───── SUPPLIED DATA

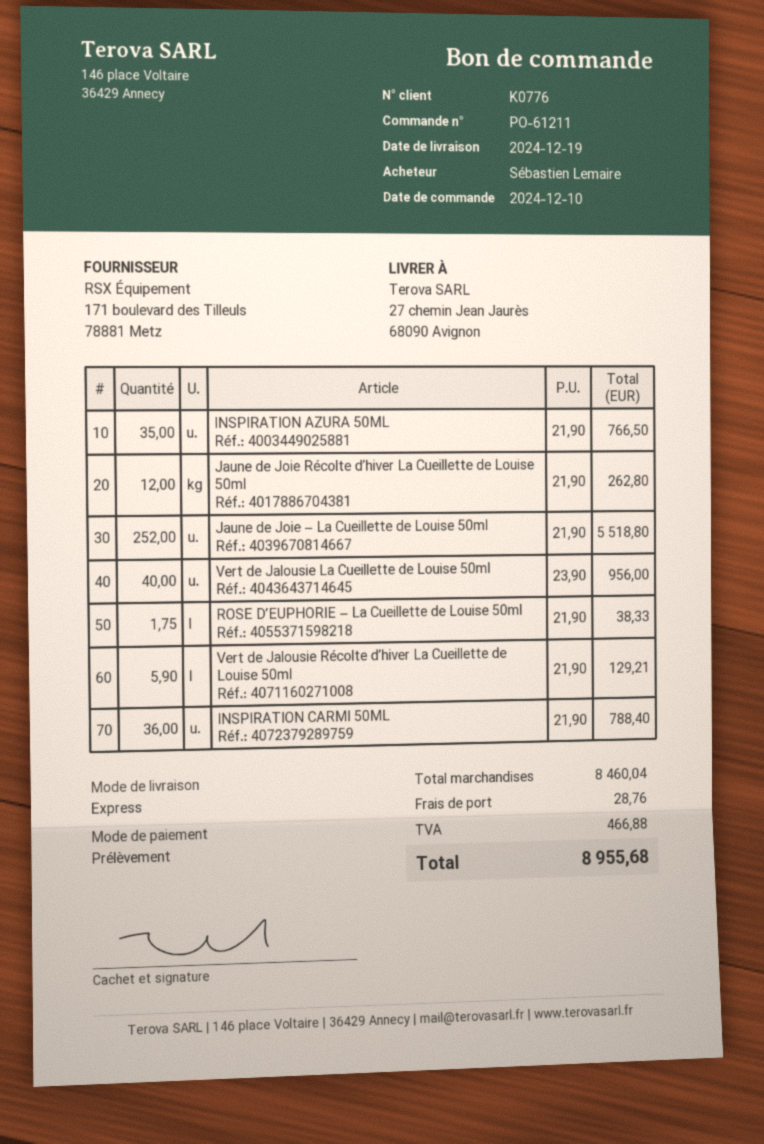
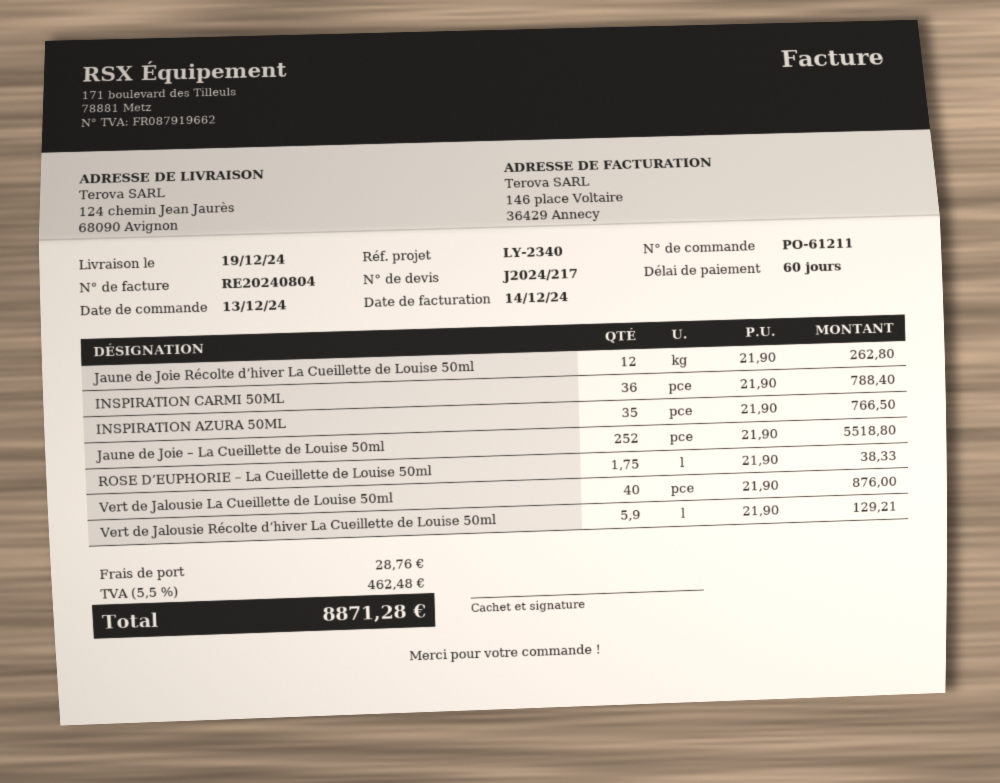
order date: 2024-12-10 -> 2024-12-13
ship to: 27 chemin Jean Jaurès, 68090 Avignon -> 124 chemin Jean Jaurès, 68090 Avignon
Vert de Jalousie La Cueillette de Louise 50ml: 40 x 23.90 = 956.00 -> 40 x 21.90 = 876.00
tax: 466.88 -> 462.48
total: 8955.68 -> 8871.28

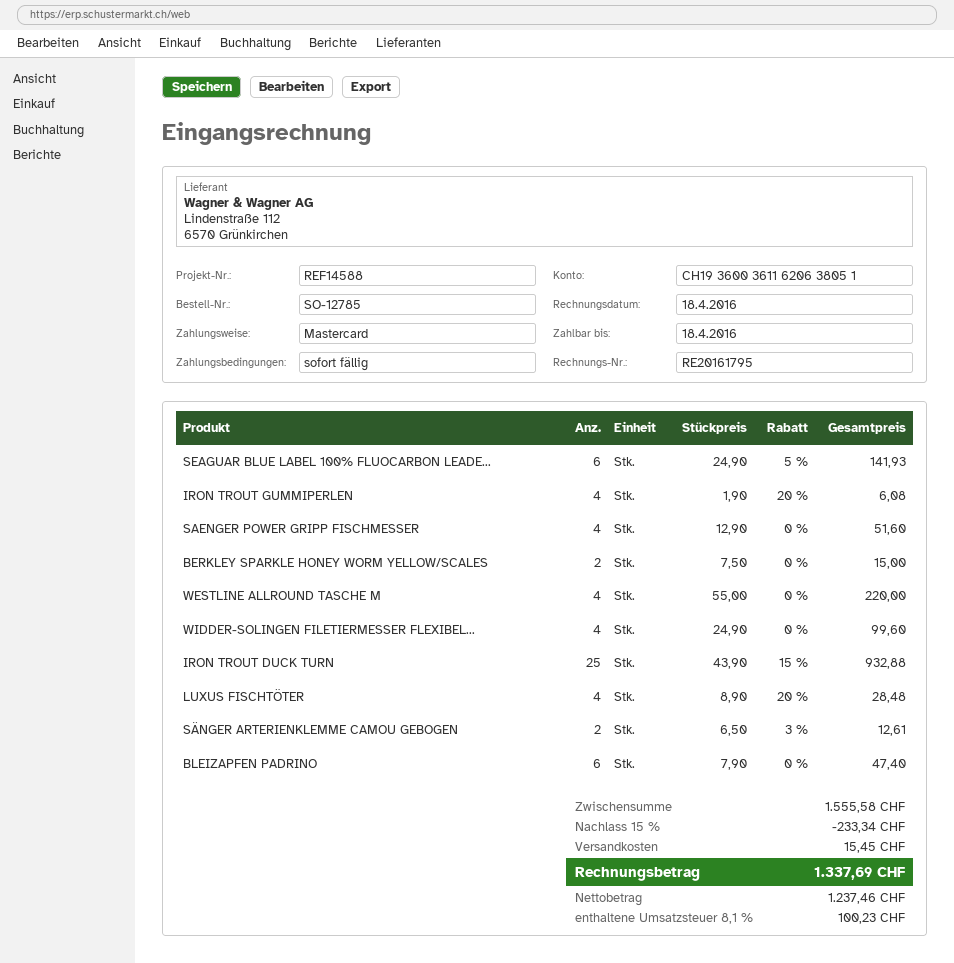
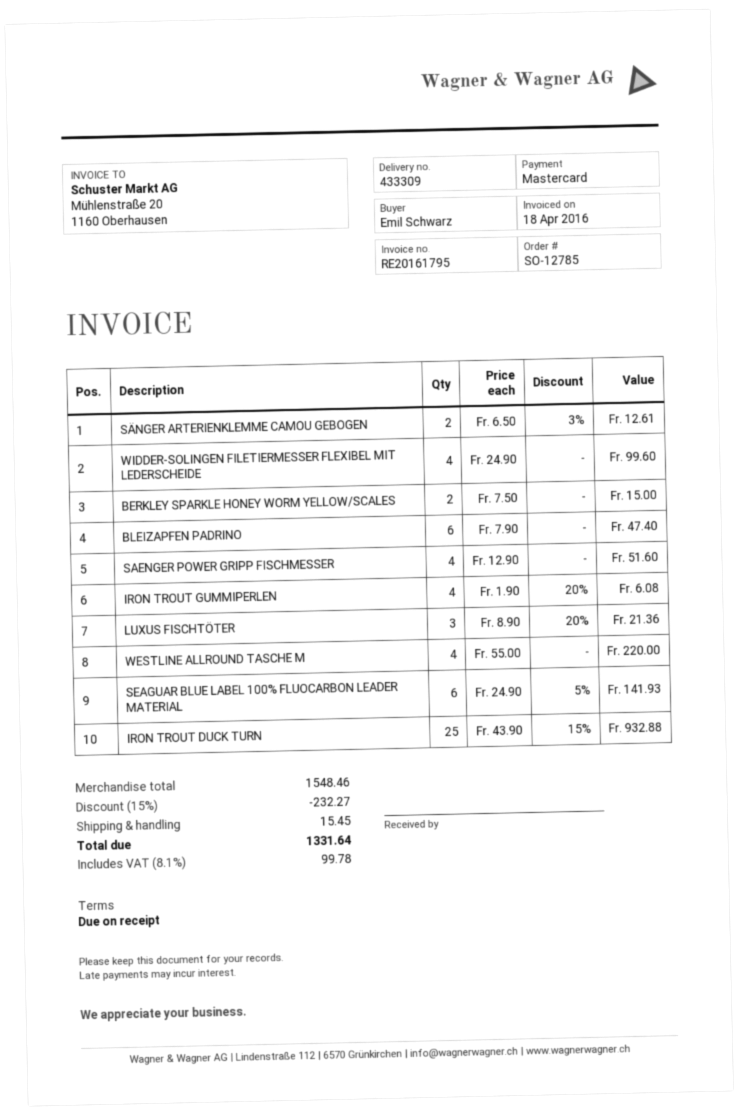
LUXUS FISCHTÖTER: 4 x 8.90 - 20% = 28.48 -> 3 x 8.90 - 20% = 21.36
subtotal: 1555.58 -> 1548.46
discount: 15% = 233.34 -> 15% = 232.27
tax: 8.1% = 100.23 -> 8.1% = 99.78
total: 1337.69 -> 1331.64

──────────

# TASK INSTRUCTIONS
Leave out the pictures; repeat the data exactly.

# FINISHED EXERCISE
order date: 2024-12-10 -> 2024-12-13
ship to: 27 chemin Jean Jaurès, 68090 Avignon -> 124 chemin Jean Jaurès, 68090 Avignon
Vert de Jalousie La Cueillette de Louise 50ml: 40 x 23.90 = 956.00 -> 40 x 21.90 = 876.00
tax: 466.88 -> 462.48
total: 8955.68 -> 8871.28

LUXUS FISCHTÖTER: 4 x 8.90 - 20% = 28.48 -> 3 x 8.90 - 20% = 21.36
subtotal: 1555.58 -> 1548.46
discount: 15% = 233.34 -> 15% = 232.27
tax: 8.1% = 100.23 -> 8.1% = 99.78
total: 1337.69 -> 1331.64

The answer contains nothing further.